Referring to FIG. 3, the conductor connection structure of the power cable 100 according to the present invention may include a conductor drawing rod 70 in which the conductor part 10 of the power cable 100 is inserted and electrically connected and fixed. Can be.

The conductor withdrawing rod 70 provides a receiving groove 71a into which the conductor portion 10 of the power cable 100 is inserted through an opening portion 711 (see FIG. 4) at the lower end, and includes a plurality of fastening holes ( 710 and 730 may be provided.

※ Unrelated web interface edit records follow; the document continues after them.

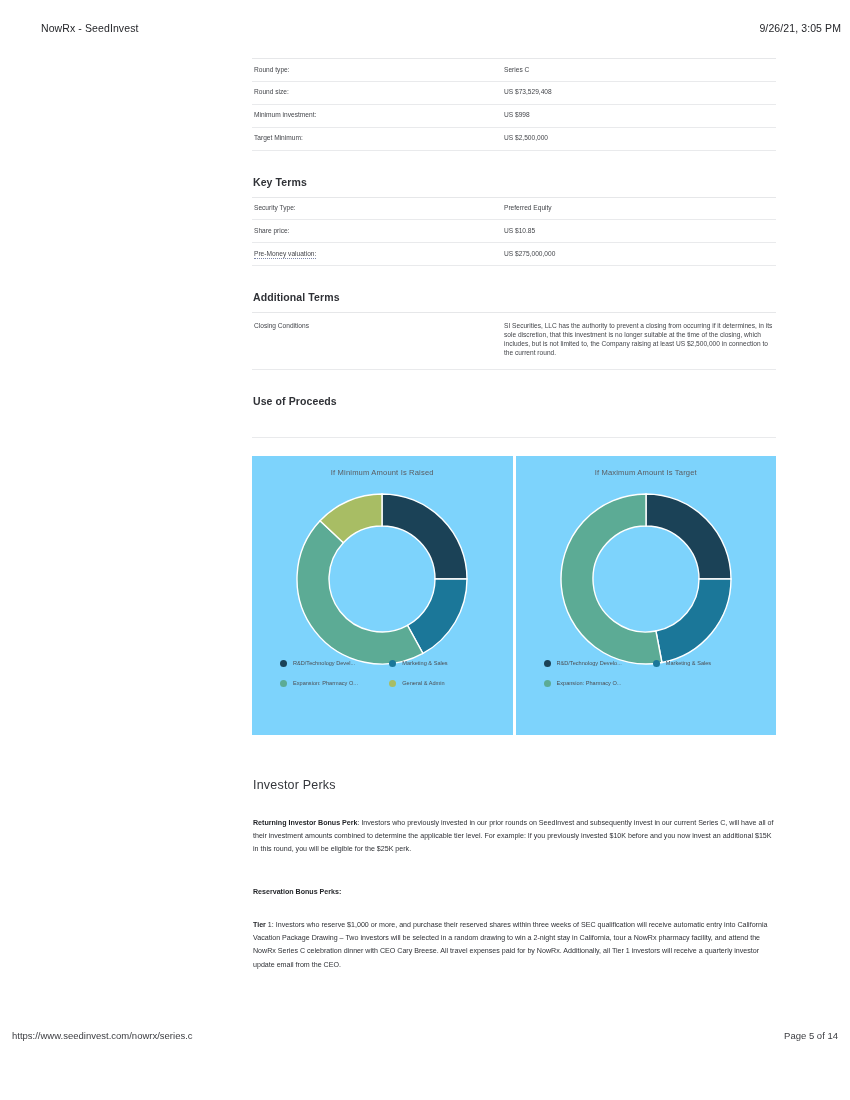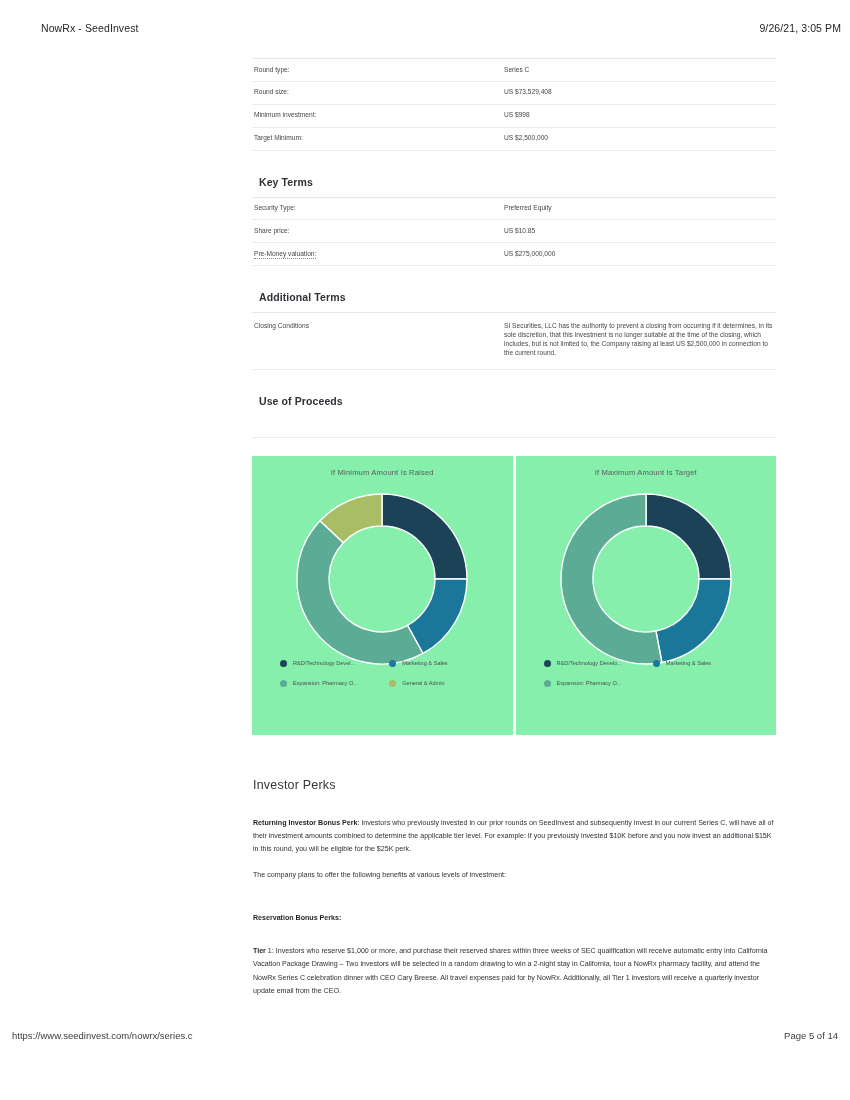"Key Terms" h2.sect { margin: 25px 0 9px 7px -> 25px 0 9px 1px }
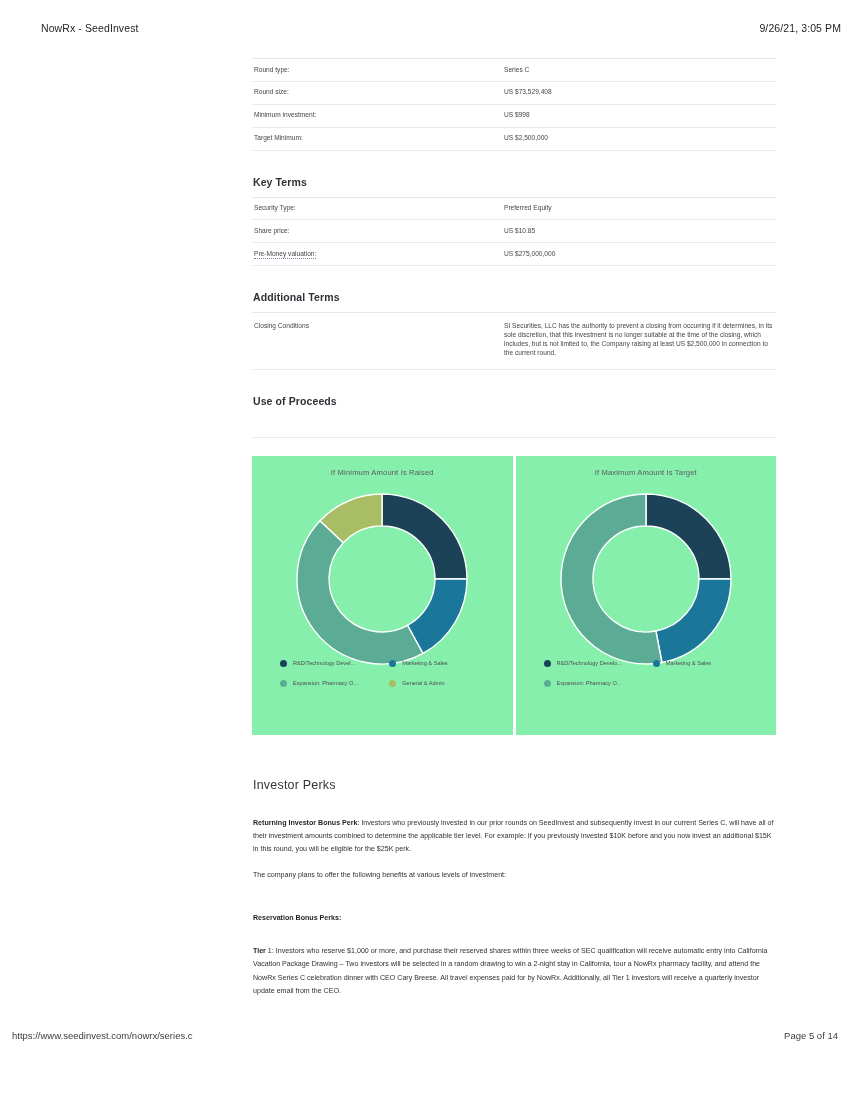"If Minimum Amount Is Raised" .chart-card { background: #86efac -> #7dd3fc }
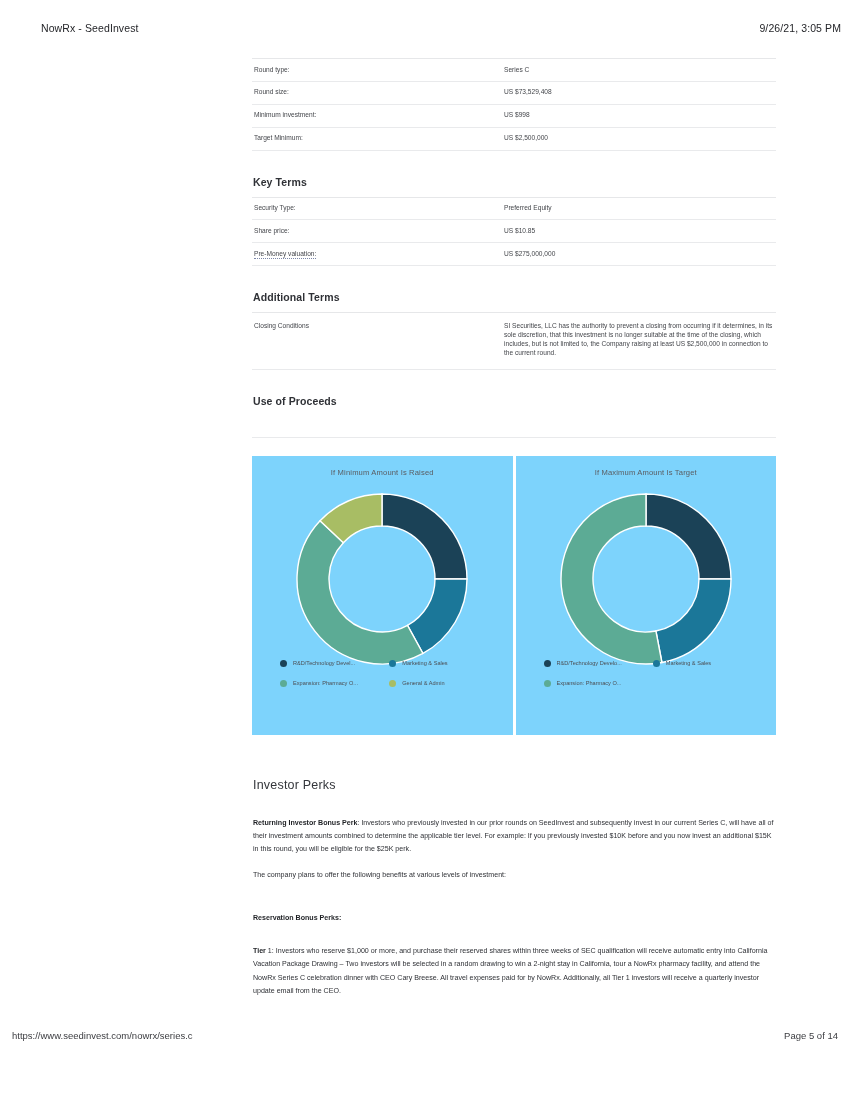"The company plans to offer" p { html: <p>The company plans to offer the following benefits at various levels of investment:</p> -> none }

For example, as shown in FIG. 3, the conductor drawing bar 70 has an opening 711 formed at a lower end thereof to provide the receiving recess 71a into which the upper end of the conductor part 10 is inserted. A portion 71 and an extension portion 73 extending upward from the upper end of the body portion 71 may be provided.

The body portion 71 has an accommodating groove 71a formed therein so that the conductor portion 10 is inserted through the opening of the lower portion, and the extension portion 73 extending from the upper portion of the body portion 71 is described above. It can be exposed to the outside through the top of one termination box and connected to the overhead line.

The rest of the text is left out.